I woke up for work in the morning with Lola laying next to me, her neck and head resting on my stomach.  I had to get up, take a shower, get dressed.  But Lola's eyes stayed closed and her chin seemed to press on my stomach, her belly glued to my hip and side.  I laid there as long as I could and arrived for another day at school with wet hair, glasses on and my only make up being bright red lipstick, as if that could make up for the rest of my disheveled look.

And I taught. 

Tuesday, August 28, 2012

As Days Go By

Lola and I sat on the steps in front of the house, watching cars go by.  There was a weird silence between us.  I wasn't singing to her or calling her my 'good girl'.  But she sat beside me, solemnly.  We sat about a foot apart and stared at the road.

Her eyes didn't look as guilty and downcast as the night before when she awkwardly took a piss right on her bed, something she has never done before, then walked cautiously in circles around me while I sat on the laundry room floor crying, before putting herself in her crate and leaving her back facing the open door. 

I only remember screaming.  Screaming and grabbing her, picking her up.  And crying.  The baby chick was still in her mouth.  The rest of them were strewn around my sister's yard.  The baby chickens my sister had been carefully raising.  Gone.  All of them gone.
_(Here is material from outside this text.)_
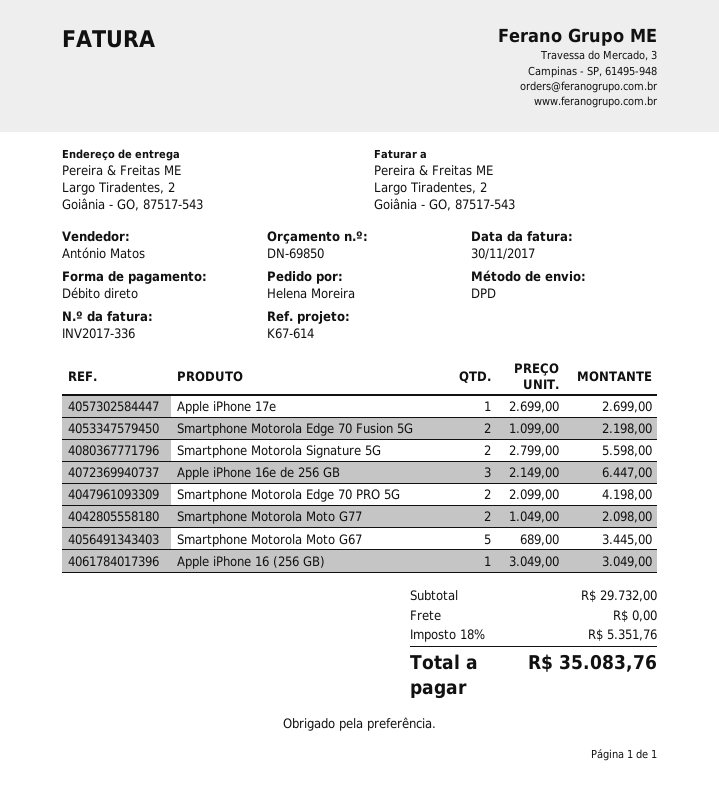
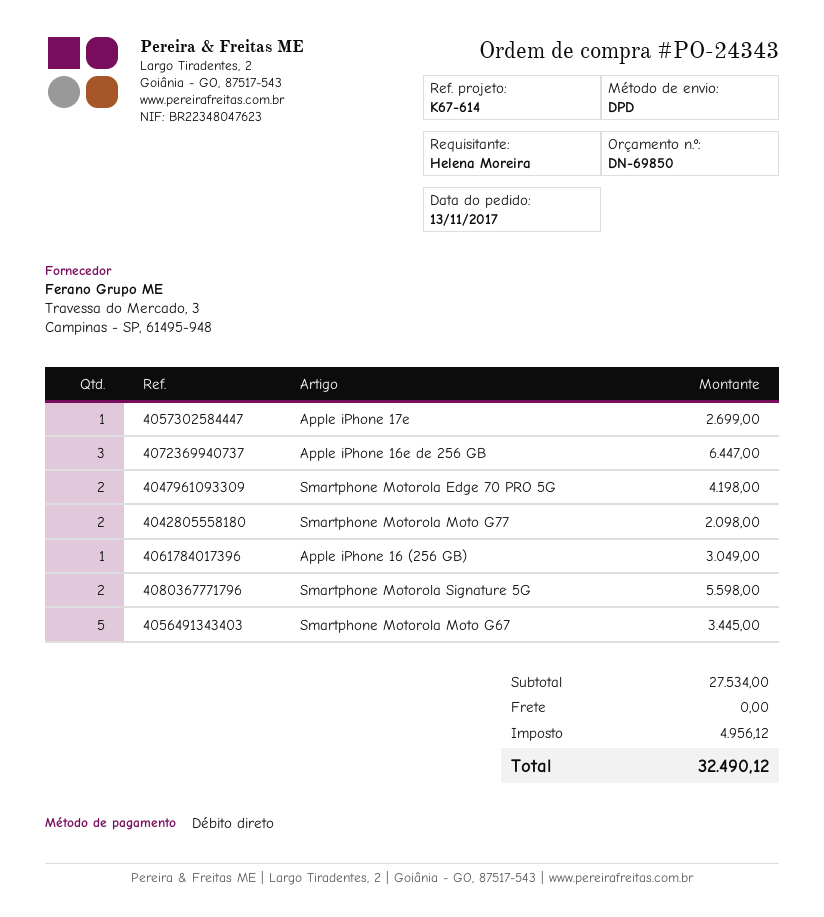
Smartphone Motorola Edge 70 Fusion 5G: 2 for 2198.00 -> none
subtotal: 29732.00 -> 27534.00
tax: 5351.76 -> 4956.12
total: 35083.76 -> 32490.12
Lola and I walked around the block.  Suddenly, I saw a hand shoot out of a window.
"Maestra Hilary!" a child called.
I knew who he was.  And I felt such a pure longing in my heart that I couldn't believe it.  Something on my side hurt.  I did it myself. 

"Why didn't you take his phone up?" one of the students asked, after some kid's phone rang loudly in class.
"I don't know," I answered, "I don't feel like it".
I gave them some shit to do.  A lot of them didn't do it. And I could really give a shit.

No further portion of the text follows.